Roetgen: Zwanzig Meter hohe Fontäne in Roetgen

Die närrische Zeit hat am Elften im Elften wieder begonnen. Viele Menschen haben jetzt bis Aschermittwoch jede Menge Spaß an der Freud. Den hatte Werner Klaus am vergangenen Freitag freilich nicht.

Bei den Bauarbeiten an der neuen AWO-Kindertagesstätte an der Mittelstraße in Roetgen habe einer der Bauarbeiter vergessen, den Verschlussschieber der Wasserleitung zu schließen, bevor er das Standrohr eines Hydranten abmontierte, schildert Klaus den Vorgang.

In der Folge bekamen Anwohner und Passanten ein Schauspiel geboten, das an einen Geysir erinnerte und das man mitten im Ort relativ selten zu sehen bekommt. Zirka 20 Meter ragte eine Wassersäule in den Himmel, brach sich im Sonnenlicht und produzierte somit einen kleinen lokalen Regenbogen.
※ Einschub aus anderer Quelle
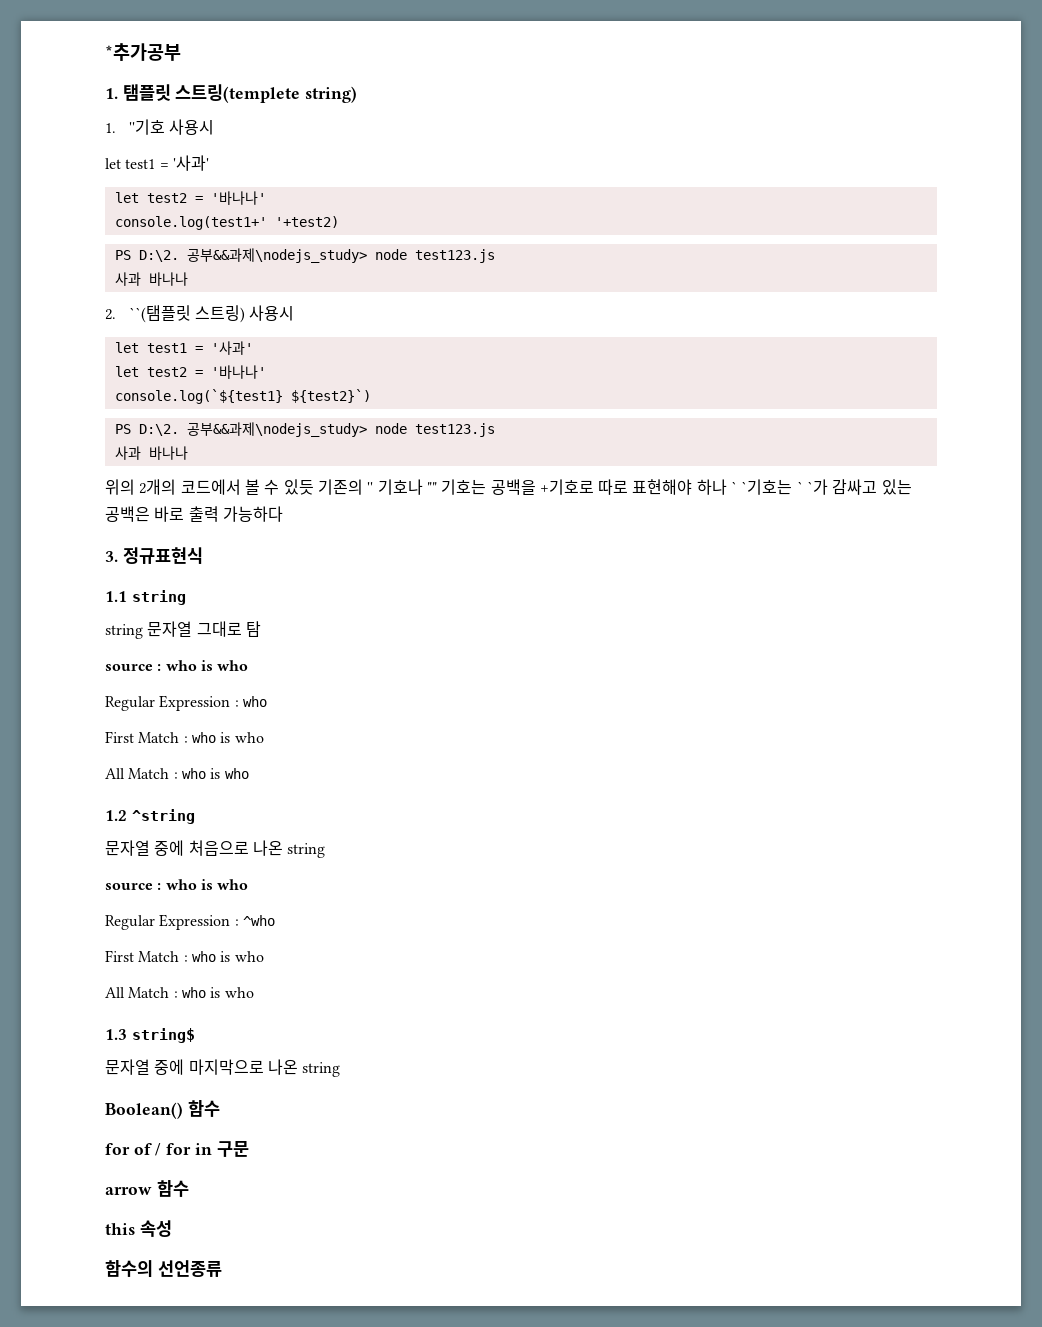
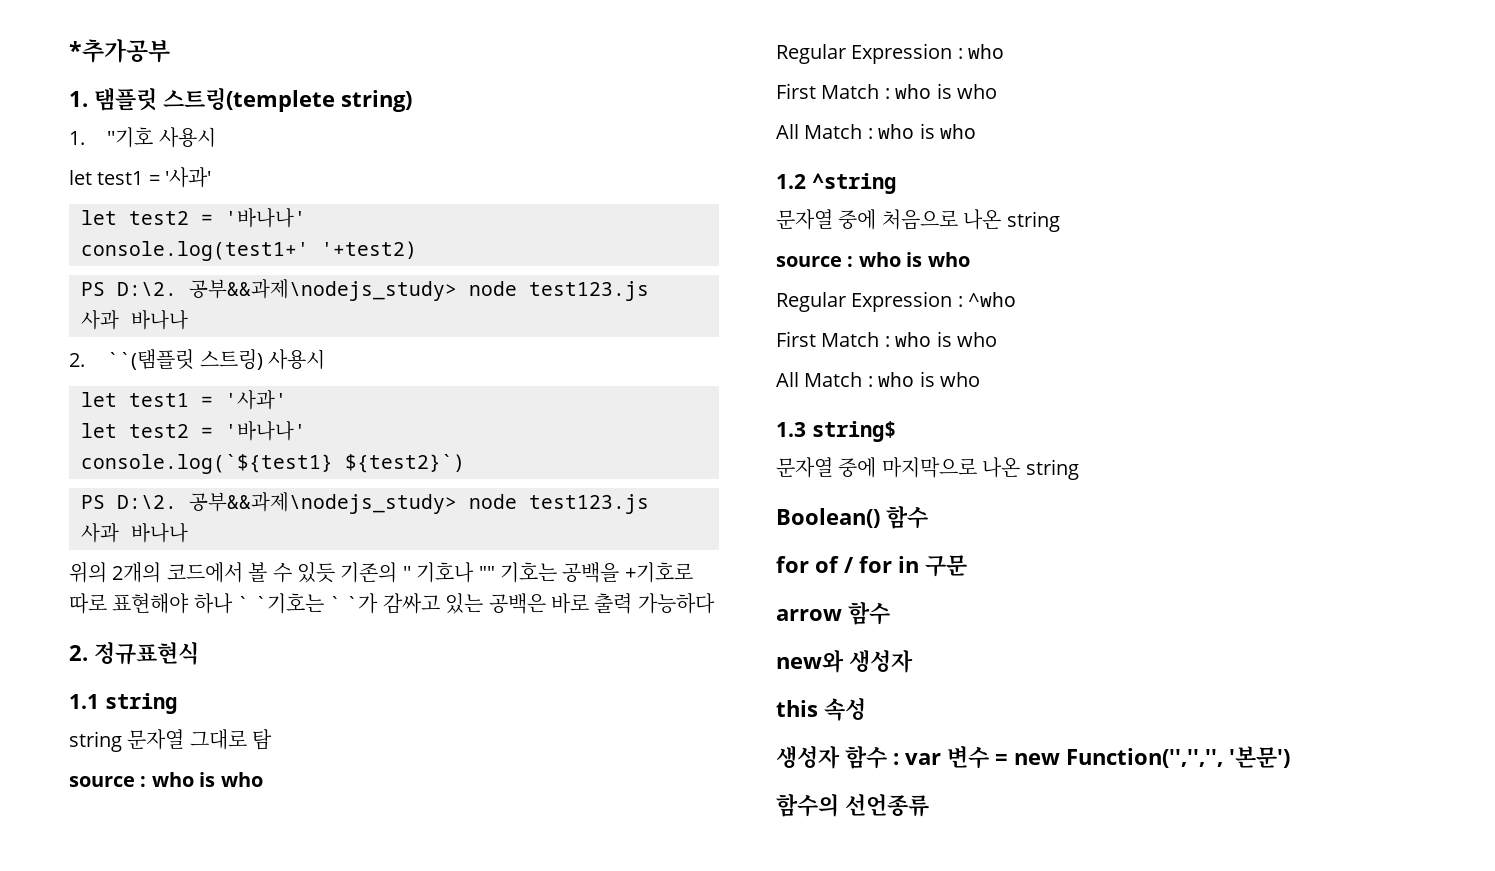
[105,551,118,562] 3. -> [69,645,88,661] 2.
(189, 1188) none -> [776,650,913,673] // new와 생성자
(172, 1228) none -> [776,746,1290,769] // 생성자 함수 : var 변수 = new Function('','','', '본문')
Erst nach einer ganze Weile gelang es, die Wasserfontäne zu stoppen. Die hinzu gerufene Roetgener Feuerwehr konnte nach Klaus Darstellung nurmehr den entstandenen Schaden besichtigen - und der ist nicht unerheblich, wie der geschädigte Anwohner berichtet.

Bauteile beschädigt

In seinem Haus an der Mittelstraße drang Wasser in die Kellerräume ein. Elektronische Geräte und Bauteile in seiner kleinen Hobbywerkstatt wurden beschädigt. Magazinschubladen mit allerlei Gerätschaften darin wurden geflutet.

Zur Frage der Haftung erklärte Holger Benend, Pressesprecher der Städteregion Aachen, die Bauherrin der AWO-Kita ist, dass dieser Schaden von der Versicherung reguliert wird. Ansonsten sei das ein „äußerst bedauerlicher Zwischenfall”.